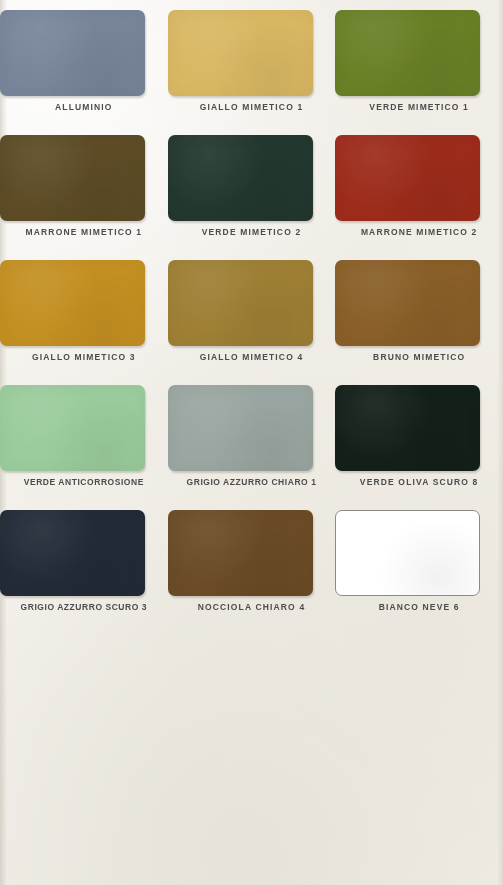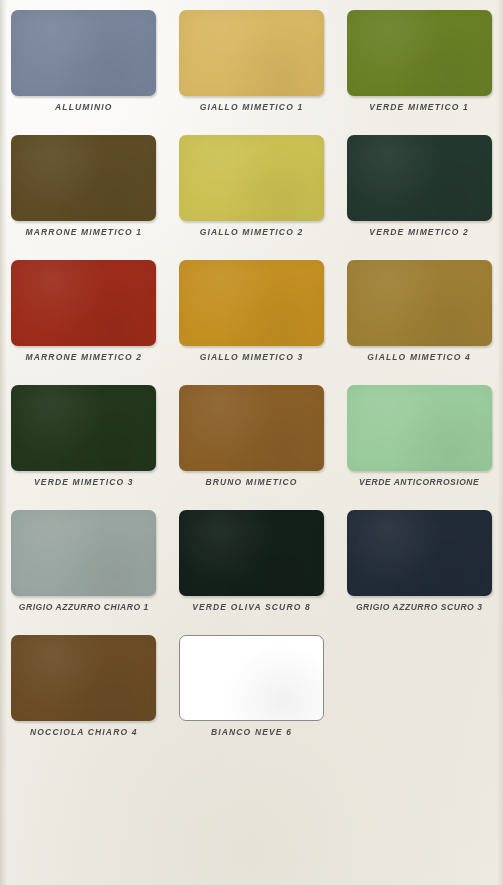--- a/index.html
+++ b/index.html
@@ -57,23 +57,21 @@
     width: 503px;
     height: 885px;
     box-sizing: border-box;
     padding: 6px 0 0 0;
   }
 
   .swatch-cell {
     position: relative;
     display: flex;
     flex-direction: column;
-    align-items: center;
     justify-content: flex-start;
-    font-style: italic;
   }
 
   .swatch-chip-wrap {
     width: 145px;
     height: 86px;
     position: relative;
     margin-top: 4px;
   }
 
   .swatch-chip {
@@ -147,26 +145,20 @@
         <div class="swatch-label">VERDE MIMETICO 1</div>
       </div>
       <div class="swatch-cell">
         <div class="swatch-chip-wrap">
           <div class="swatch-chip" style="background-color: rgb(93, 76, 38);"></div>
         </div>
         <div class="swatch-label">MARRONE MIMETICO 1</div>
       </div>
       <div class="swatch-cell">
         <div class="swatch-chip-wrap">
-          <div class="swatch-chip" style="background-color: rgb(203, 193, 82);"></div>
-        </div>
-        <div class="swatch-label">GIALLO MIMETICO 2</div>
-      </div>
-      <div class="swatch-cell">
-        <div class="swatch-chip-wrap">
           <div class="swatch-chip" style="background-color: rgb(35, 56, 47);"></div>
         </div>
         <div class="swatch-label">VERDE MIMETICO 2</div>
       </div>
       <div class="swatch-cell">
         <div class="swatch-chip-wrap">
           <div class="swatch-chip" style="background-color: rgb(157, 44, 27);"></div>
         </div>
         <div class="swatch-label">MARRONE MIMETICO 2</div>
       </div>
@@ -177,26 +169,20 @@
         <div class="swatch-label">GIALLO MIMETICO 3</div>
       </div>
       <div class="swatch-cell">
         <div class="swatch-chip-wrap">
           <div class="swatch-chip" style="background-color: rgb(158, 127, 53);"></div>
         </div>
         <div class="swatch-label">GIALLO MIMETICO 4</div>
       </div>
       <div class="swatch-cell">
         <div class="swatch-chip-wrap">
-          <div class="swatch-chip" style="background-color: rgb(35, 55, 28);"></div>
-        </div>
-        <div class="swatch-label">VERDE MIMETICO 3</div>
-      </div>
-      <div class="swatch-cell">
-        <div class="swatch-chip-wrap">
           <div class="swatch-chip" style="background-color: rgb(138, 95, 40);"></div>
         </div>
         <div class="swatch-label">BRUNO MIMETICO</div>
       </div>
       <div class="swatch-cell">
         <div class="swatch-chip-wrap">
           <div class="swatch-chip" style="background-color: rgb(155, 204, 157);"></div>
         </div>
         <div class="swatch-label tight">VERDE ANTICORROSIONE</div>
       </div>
◆ ◆ ◆
* Problem to work on *
Give back one number only: the count of lines in the entries that hold the string "style".

* Response *
9